After two magical weeks of solo adventuring through London and Paris—art, history, trains, cobblestone streets, croissants (so many croissants), and even the Crazy Horse cabaret—I’m finally headed home. But not without one last plot twist, brought to you by JFK International.
Let me set the scene:
I landed back in the U.S. full of espresso, memories, and an I’ve got this attitude… only to find myself stuck overnight at the airport with no flight until 9:50 AM Sunday morning. Cue the chaos: rebooking confusion, terminal ping-pong, the full-on party scene at the TWA Hotel where I had a failed attempt to secure a room. As for sleep? Let’s just say we’re well past the 30-hour mark.
Funny thing is—I wasn’t nervous wandering the streets of London or hopping metros in Paris. But JFK overnight? That gave Eurostar strike energy with a side of Home Alone 2: Lost in New York. I was too scared to leave the airport too, so I just waited.

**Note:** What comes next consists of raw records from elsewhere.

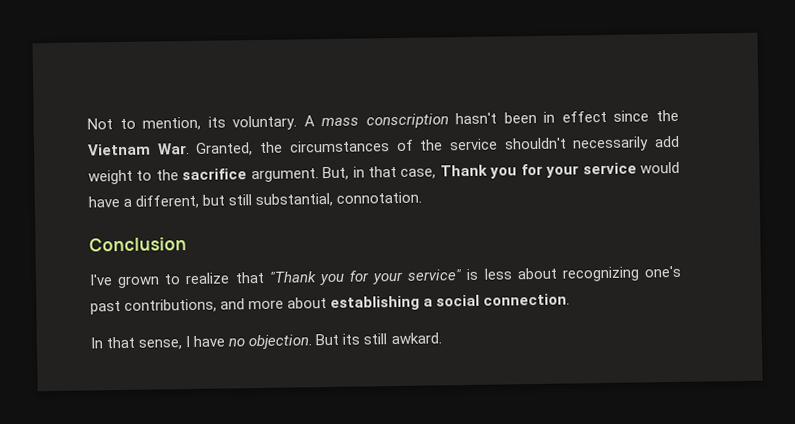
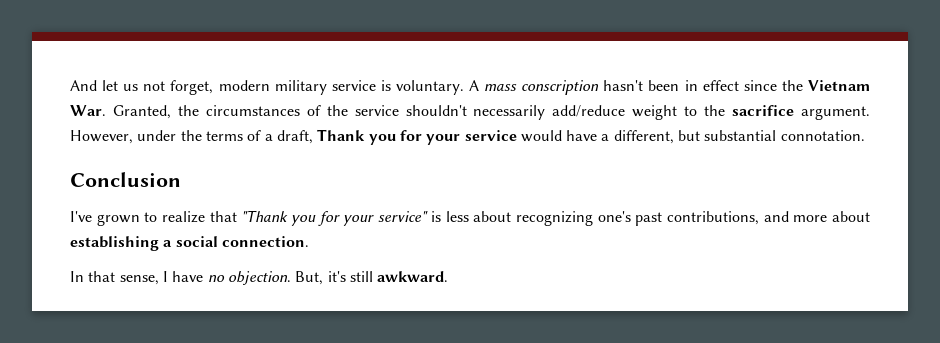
- Not to mention, its voluntary.
+ And let us not forget, modern military service is voluntary.
- A mass conscription hasn't been in effect since the Vietnam War. Granted, the circumstances of the service shouldn't necessarily add weight to the sacrifice argument.
+ A mass conscription hasn't been in effect since the Vietnam War. Granted, the circumstances of the service shouldn't necessarily add/reduce weight to the sacrifice argument.
- But, in that case, Thank you for your service would have a different, but still substantial, connotation.
+ However, under the terms of a draft, Thank you for your service would have a different, but substantial connotation.
- But its still awkard.
+ But, it's still awkward.

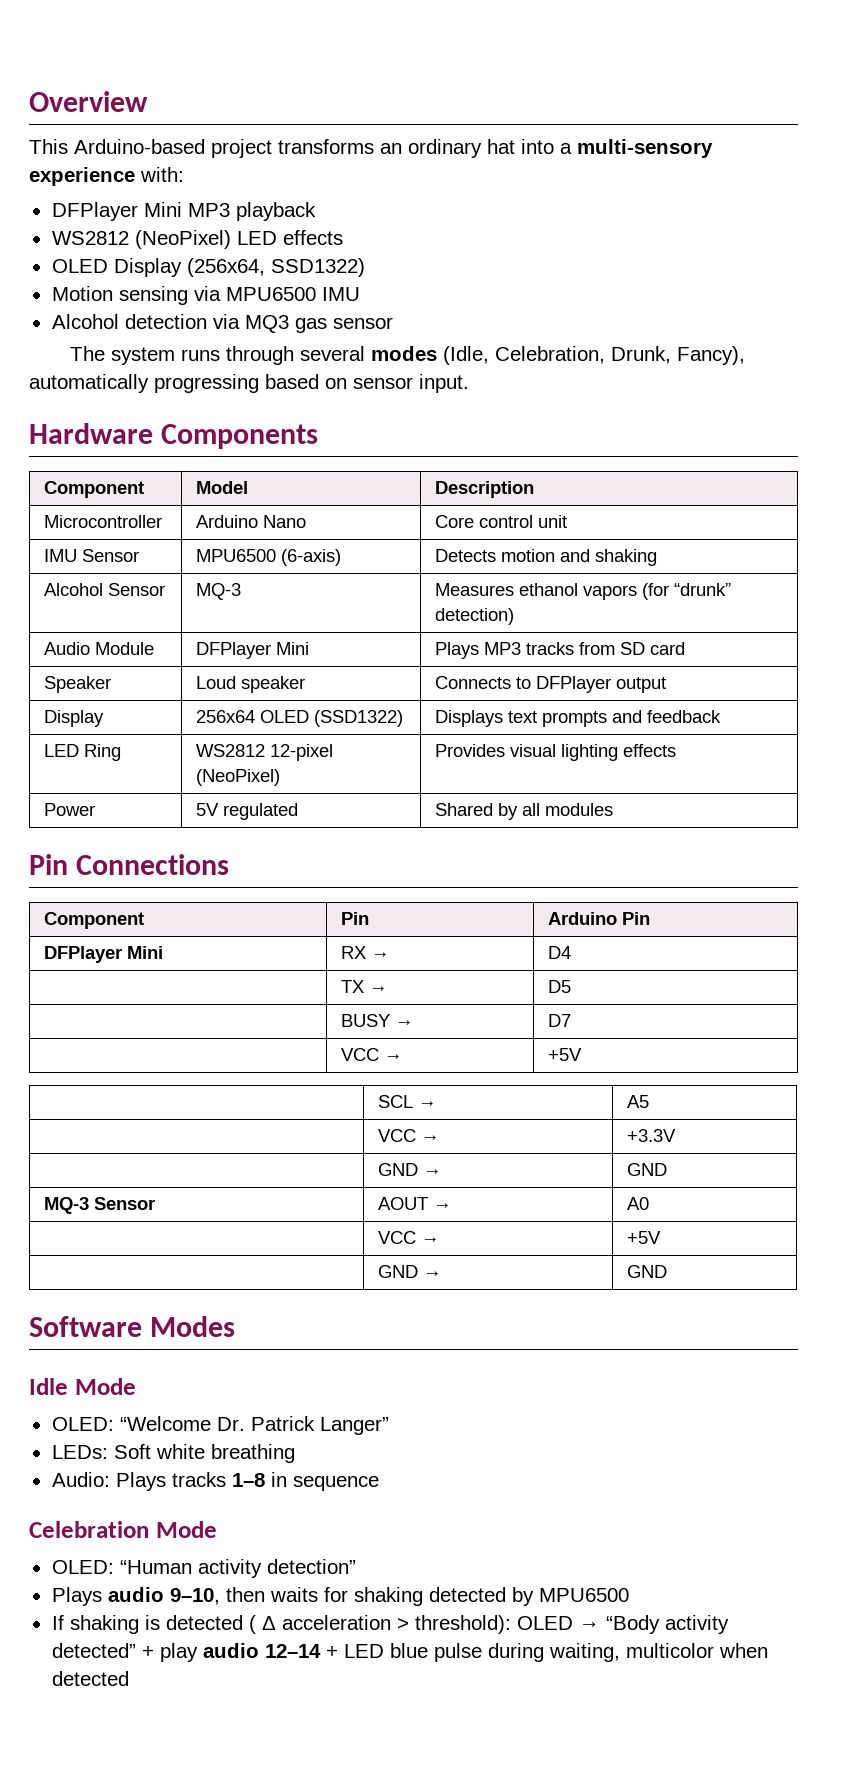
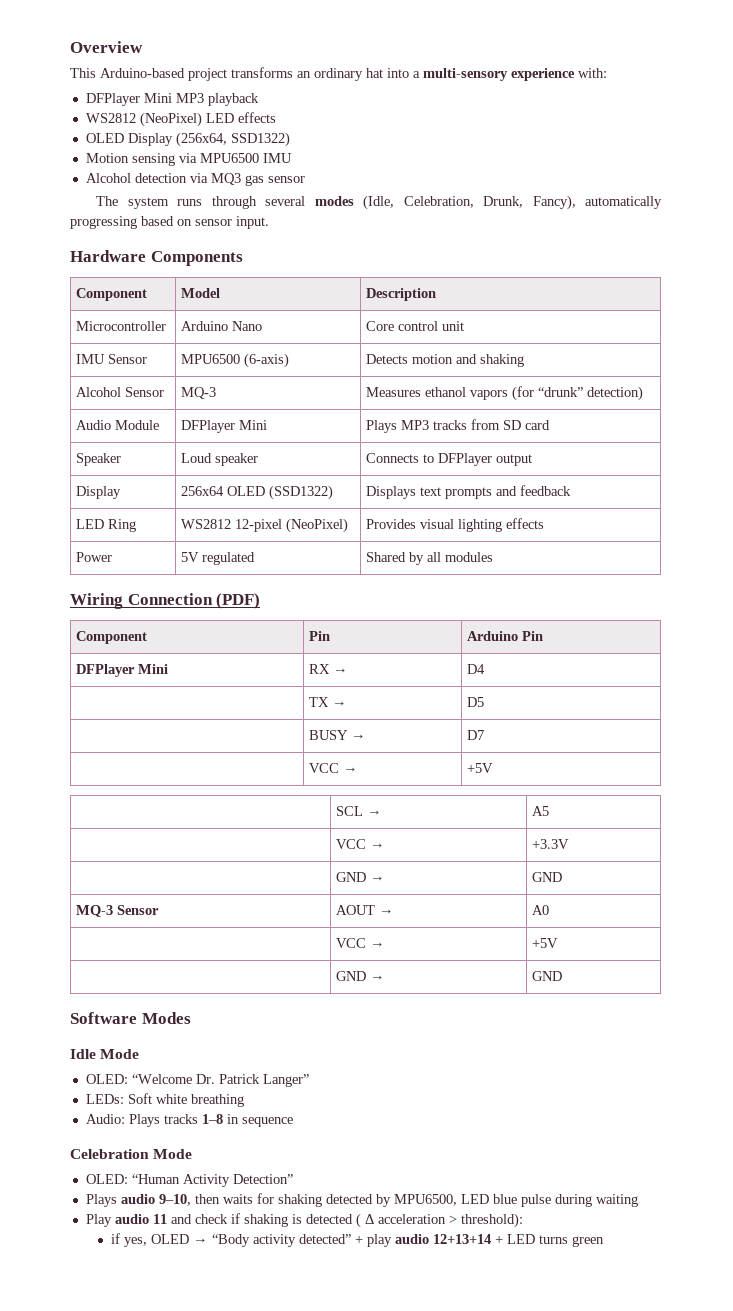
- Pin Connections
+ Wiring Connection (PDF)
- OLED: “Human activity detection”
+ OLED: “Human Activity Detection”
- Plays audio 9–10, then waits for shaking detected by MPU6500
- If shaking is detected ( Δ acceleration > threshold): OLED → “Body activity detected” + play audio 12–14 + LED blue pulse during waiting, multicolor when detected
+ Plays audio 9–10, then waits for shaking detected by MPU6500, LED blue pulse during waiting
+ Play audio 11 and check if shaking is detected ( Δ acceleration > threshold):
+ if yes, OLED → “Body activity detected” + play audio 12+13+14 + LED turns green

I scoped out snack options. Debated curling up under a departure board like Tom Hanks in The Terminal. And leaned into people-watching like it was my new profession.
And just now, as I sit at my gate—eyelids drooping but spirit still lifted—Home by Michael Bublé starts playing.
I couldn’t help but smile.
Because of course it did.
That song has always pulled at my heart, but today? It felt written for me.
“Maybe surrounded by a million people, I still feel all alone…”
Yes, Michael. I feel that.
And yet? “I wanna go home” has never sounded more hopeful.
As if the universe wasn’t finished having a little fun, my playlist followed it up with Norah Jones’s Turn Me On. Because why wouldn’t it?
Here’s the thing—I am going home.
To my cozy little space in Mt. Pleasant.
To my people. To my warm cup of tea and my lovely little life.
Everything else—the delays, the drama, the aching feet, the chorus of strangers coughing at Gate B—is just background noise.
Am I a little sad to be going home alone? Sure. I’m human.
But I’m also full of life, love, and belief that someone truly wonderful will walk into my world when I least expect it. Maybe he’ll love airports and almond croissants and slow walks by the water. Maybe he’ll see me the way I’ve learned to see myself—strong, joyful, and open-hearted.
For now, I’m taking the long way home, grateful for every ridiculous twist and beautiful detour. I’ve got stories to tell, sore arms from hauling my carry-on, and a soul that feels like it just lived a whole new chapter.
So here’s to airports. To Michael Bublé. To kind strangers and unexpected reminders that life doesn’t always go according to plan—but sometimes, that’s when the best stories unfold.
And now? It’s back to writing about health and happiness and all the simple things I love most. Back to real life for this girl—with a few new freckles, a lot of memories, and a heart wide open for whatever’s next.